▶ **Supplied information**:
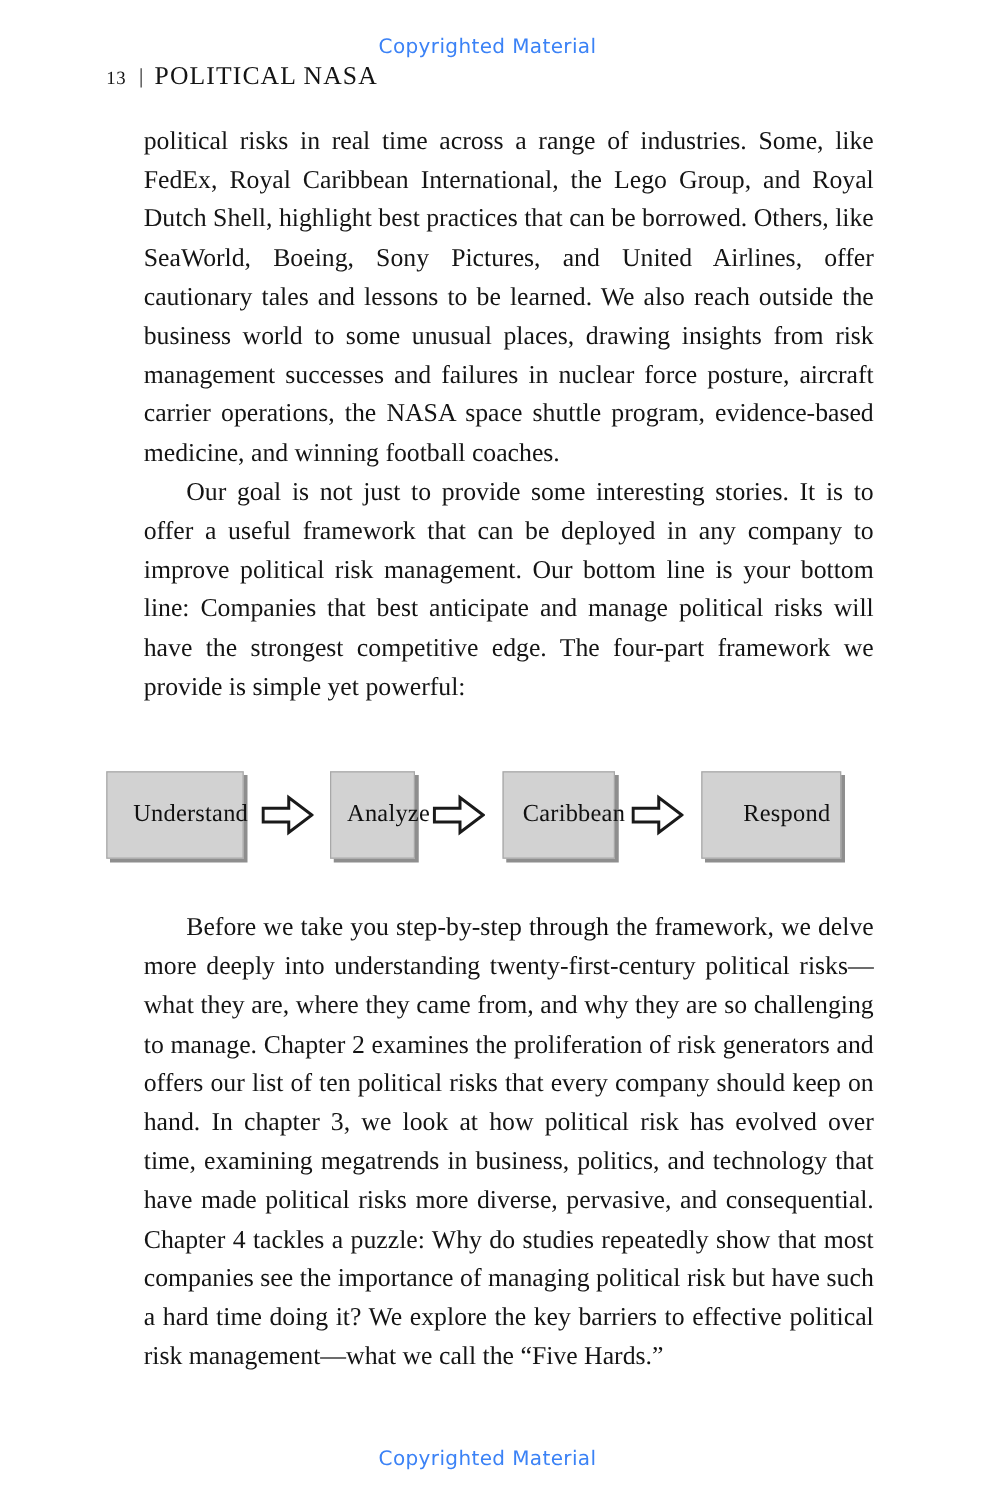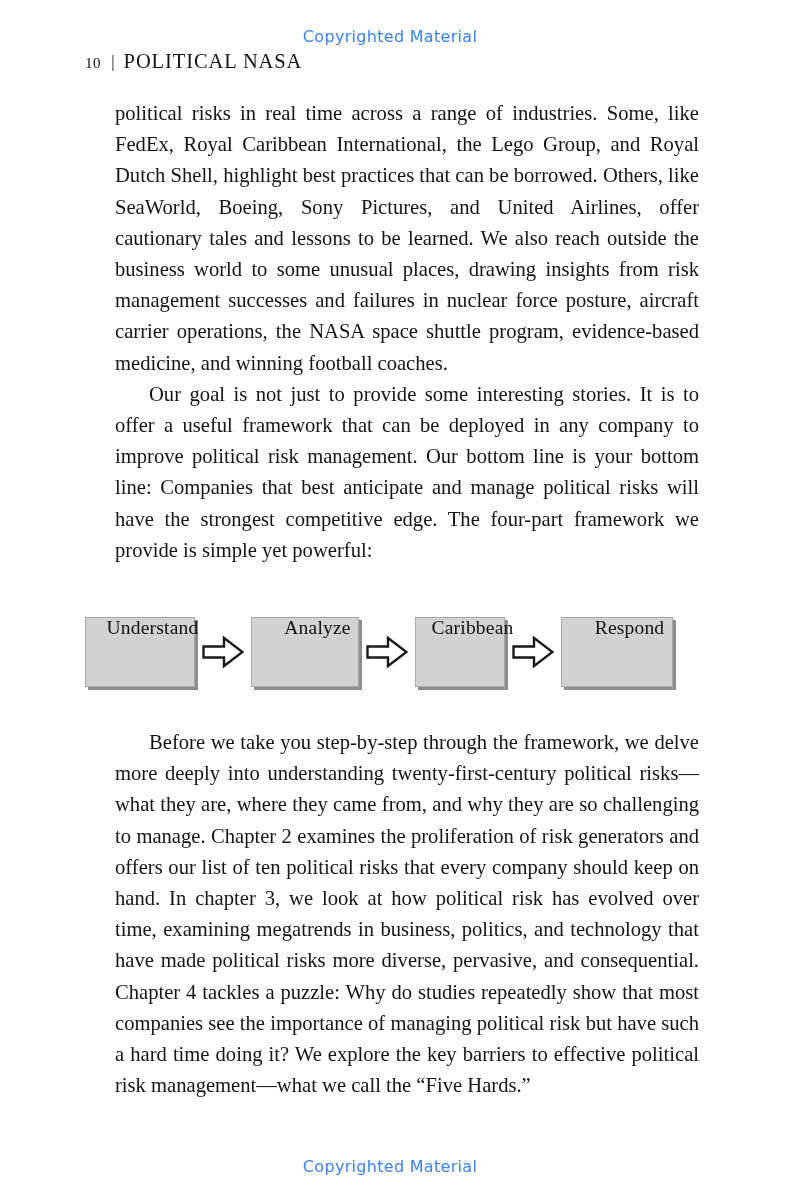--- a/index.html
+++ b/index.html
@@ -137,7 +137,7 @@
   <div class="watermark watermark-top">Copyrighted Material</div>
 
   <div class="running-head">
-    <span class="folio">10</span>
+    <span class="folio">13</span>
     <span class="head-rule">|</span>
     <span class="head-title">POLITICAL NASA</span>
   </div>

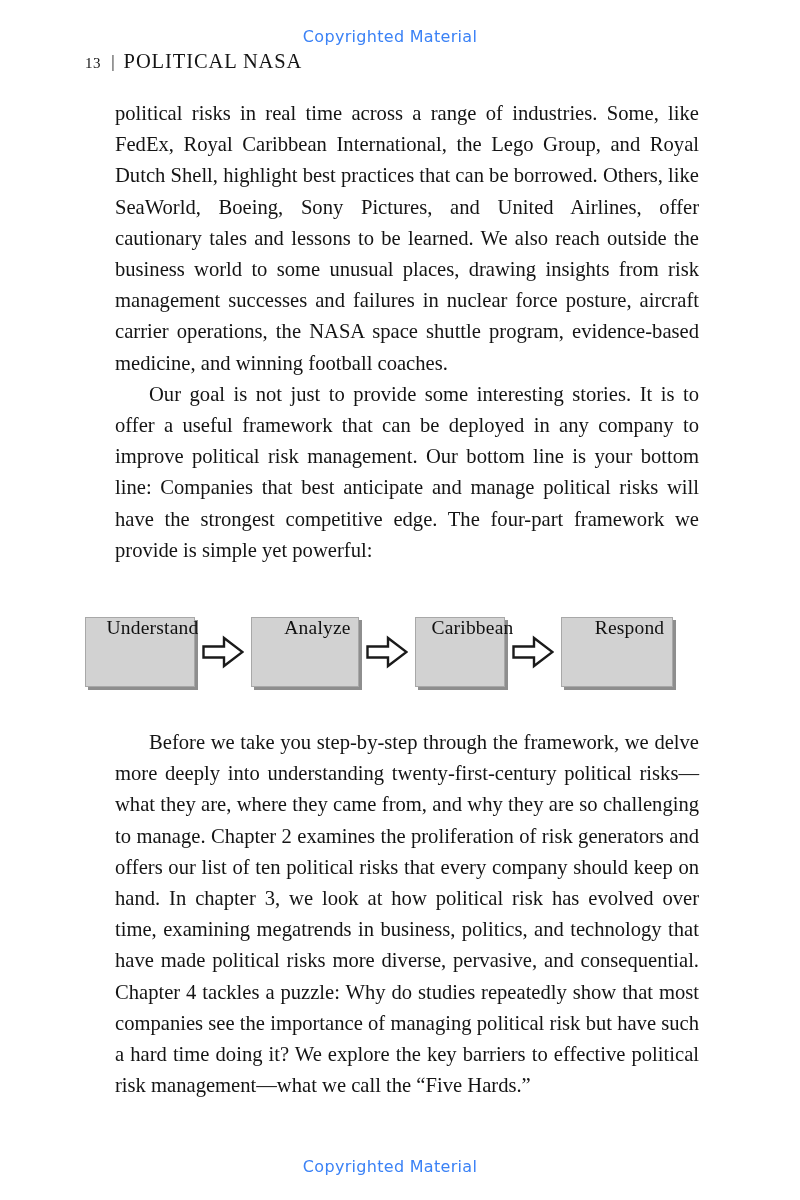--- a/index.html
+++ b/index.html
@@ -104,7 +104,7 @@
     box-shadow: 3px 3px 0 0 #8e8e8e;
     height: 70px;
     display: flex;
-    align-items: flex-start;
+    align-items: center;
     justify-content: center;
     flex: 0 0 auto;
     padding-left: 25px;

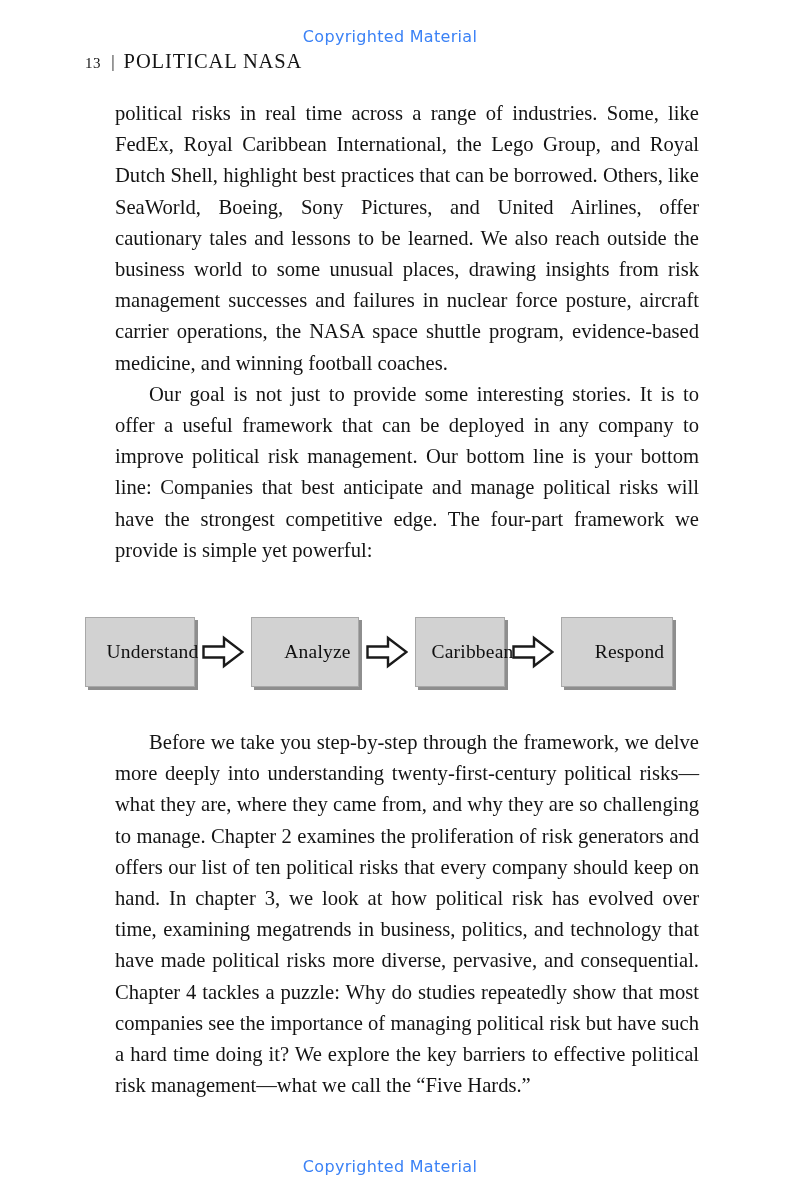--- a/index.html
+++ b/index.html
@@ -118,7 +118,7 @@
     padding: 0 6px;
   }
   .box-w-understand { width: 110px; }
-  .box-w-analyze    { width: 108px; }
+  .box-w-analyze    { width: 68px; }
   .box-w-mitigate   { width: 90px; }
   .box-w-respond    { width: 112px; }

▶ **Work instruction**: All of the material above is to be copied exactly, with no pictures.

▶ **Written answer**:
--- a/index.html
+++ b/index.html
@@ -137,7 +137,7 @@
   <div class="watermark watermark-top">Copyrighted Material</div>
 
   <div class="running-head">
-    <span class="folio">10</span>
+    <span class="folio">13</span>
     <span class="head-rule">|</span>
     <span class="head-title">POLITICAL NASA</span>
   </div>

--- a/index.html
+++ b/index.html
@@ -104,7 +104,7 @@
     box-shadow: 3px 3px 0 0 #8e8e8e;
     height: 70px;
     display: flex;
-    align-items: flex-start;
+    align-items: center;
     justify-content: center;
     flex: 0 0 auto;
     padding-left: 25px;

--- a/index.html
+++ b/index.html
@@ -118,7 +118,7 @@
     padding: 0 6px;
   }
   .box-w-understand { width: 110px; }
-  .box-w-analyze    { width: 108px; }
+  .box-w-analyze    { width: 68px; }
   .box-w-mitigate   { width: 90px; }
   .box-w-respond    { width: 112px; }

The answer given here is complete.